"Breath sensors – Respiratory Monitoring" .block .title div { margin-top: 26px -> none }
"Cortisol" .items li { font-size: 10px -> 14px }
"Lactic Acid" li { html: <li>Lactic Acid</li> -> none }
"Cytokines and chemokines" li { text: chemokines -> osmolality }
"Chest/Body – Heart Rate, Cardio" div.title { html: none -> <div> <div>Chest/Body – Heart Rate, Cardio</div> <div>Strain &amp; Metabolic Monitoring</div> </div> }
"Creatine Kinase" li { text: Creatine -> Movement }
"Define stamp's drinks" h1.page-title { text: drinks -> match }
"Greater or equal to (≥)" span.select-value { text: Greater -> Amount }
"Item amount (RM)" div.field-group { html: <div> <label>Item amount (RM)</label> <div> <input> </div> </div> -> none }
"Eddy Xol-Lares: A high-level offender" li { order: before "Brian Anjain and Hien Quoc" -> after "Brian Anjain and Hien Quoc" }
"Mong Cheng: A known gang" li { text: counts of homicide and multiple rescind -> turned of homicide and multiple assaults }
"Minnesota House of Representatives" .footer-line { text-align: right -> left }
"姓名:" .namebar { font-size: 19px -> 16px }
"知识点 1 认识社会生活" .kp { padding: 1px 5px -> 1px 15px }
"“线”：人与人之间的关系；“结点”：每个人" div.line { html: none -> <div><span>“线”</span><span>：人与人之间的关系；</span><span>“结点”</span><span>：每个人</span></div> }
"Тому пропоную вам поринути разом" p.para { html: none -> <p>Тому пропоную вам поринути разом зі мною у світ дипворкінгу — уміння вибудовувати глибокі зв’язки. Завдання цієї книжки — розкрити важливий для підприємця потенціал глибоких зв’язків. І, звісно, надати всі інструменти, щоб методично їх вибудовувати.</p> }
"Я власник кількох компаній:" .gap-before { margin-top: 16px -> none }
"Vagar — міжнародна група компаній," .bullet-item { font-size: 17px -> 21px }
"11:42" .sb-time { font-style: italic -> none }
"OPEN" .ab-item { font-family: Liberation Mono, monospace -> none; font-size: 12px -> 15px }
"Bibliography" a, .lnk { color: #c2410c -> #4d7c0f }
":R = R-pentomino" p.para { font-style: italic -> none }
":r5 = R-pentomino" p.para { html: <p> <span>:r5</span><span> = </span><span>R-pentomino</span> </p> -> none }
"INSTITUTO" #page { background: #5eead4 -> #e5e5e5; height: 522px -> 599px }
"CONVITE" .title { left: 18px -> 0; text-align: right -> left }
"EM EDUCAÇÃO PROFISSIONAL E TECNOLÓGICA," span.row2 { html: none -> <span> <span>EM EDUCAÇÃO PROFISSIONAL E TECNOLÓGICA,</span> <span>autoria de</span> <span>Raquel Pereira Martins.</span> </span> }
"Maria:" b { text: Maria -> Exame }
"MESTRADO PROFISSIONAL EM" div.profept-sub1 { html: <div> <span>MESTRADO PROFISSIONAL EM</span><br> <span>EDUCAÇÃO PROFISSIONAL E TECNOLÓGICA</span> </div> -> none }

Exercise aim: Faithfully write out the entire listing, line by line.

Task output:
"Breath sensors – Respiratory Monitoring" .block .title div { margin-top: 26px -> none }
"Cortisol" .items li { font-size: 10px -> 14px }
"Lactic Acid" li { html: <li>Lactic Acid</li> -> none }
"Cytokines and chemokines" li { text: chemokines -> osmolality }
"Chest/Body – Heart Rate, Cardio" div.title { html: none -> <div> <div>Chest/Body – Heart Rate, Cardio</div> <div>Strain &amp; Metabolic Monitoring</div> </div> }
"Creatine Kinase" li { text: Creatine -> Movement }
"Define stamp's drinks" h1.page-title { text: drinks -> match }
"Greater or equal to (≥)" span.select-value { text: Greater -> Amount }
"Item amount (RM)" div.field-group { html: <div> <label>Item amount (RM)</label> <div> <input> </div> </div> -> none }
"Eddy Xol-Lares: A high-level offender" li { order: before "Brian Anjain and Hien Quoc" -> after "Brian Anjain and Hien Quoc" }
"Mong Cheng: A known gang" li { text: counts of homicide and multiple rescind -> turned of homicide and multiple assaults }
"Minnesota House of Representatives" .footer-line { text-align: right -> left }
"姓名:" .namebar { font-size: 19px -> 16px }
"知识点 1 认识社会生活" .kp { padding: 1px 5px -> 1px 15px }
"“线”：人与人之间的关系；“结点”：每个人" div.line { html: none -> <div><span>“线”</span><span>：人与人之间的关系；</span><span>“结点”</span><span>：每个人</span></div> }
"Тому пропоную вам поринути разом" p.para { html: none -> <p>Тому пропоную вам поринути разом зі мною у світ дипворкінгу — уміння вибудовувати глибокі зв’язки. Завдання цієї книжки — розкрити важливий для підприємця потенціал глибоких зв’язків. І, звісно, надати всі інструменти, щоб методично їх вибудовувати.</p> }
"Я власник кількох компаній:" .gap-before { margin-top: 16px -> none }
"Vagar — міжнародна група компаній," .bullet-item { font-size: 17px -> 21px }
"11:42" .sb-time { font-style: italic -> none }
"OPEN" .ab-item { font-family: Liberation Mono, monospace -> none; font-size: 12px -> 15px }
"Bibliography" a, .lnk { color: #c2410c -> #4d7c0f }
":R = R-pentomino" p.para { font-style: italic -> none }
":r5 = R-pentomino" p.para { html: <p> <span>:r5</span><span> = </span><span>R-pentomino</span> </p> -> none }
"INSTITUTO" #page { background: #5eead4 -> #e5e5e5; height: 522px -> 599px }
"CONVITE" .title { left: 18px -> 0; text-align: right -> left }
"EM EDUCAÇÃO PROFISSIONAL E TECNOLÓGICA," span.row2 { html: none -> <span> <span>EM EDUCAÇÃO PROFISSIONAL E TECNOLÓGICA,</span> <span>autoria de</span> <span>Raquel Pereira Martins.</span> </span> }
"Maria:" b { text: Maria -> Exame }
"MESTRADO PROFISSIONAL EM" div.profept-sub1 { html: <div> <span>MESTRADO PROFISSIONAL EM</span><br> <span>EDUCAÇÃO PROFISSIONAL E TECNOLÓGICA</span> </div> -> none }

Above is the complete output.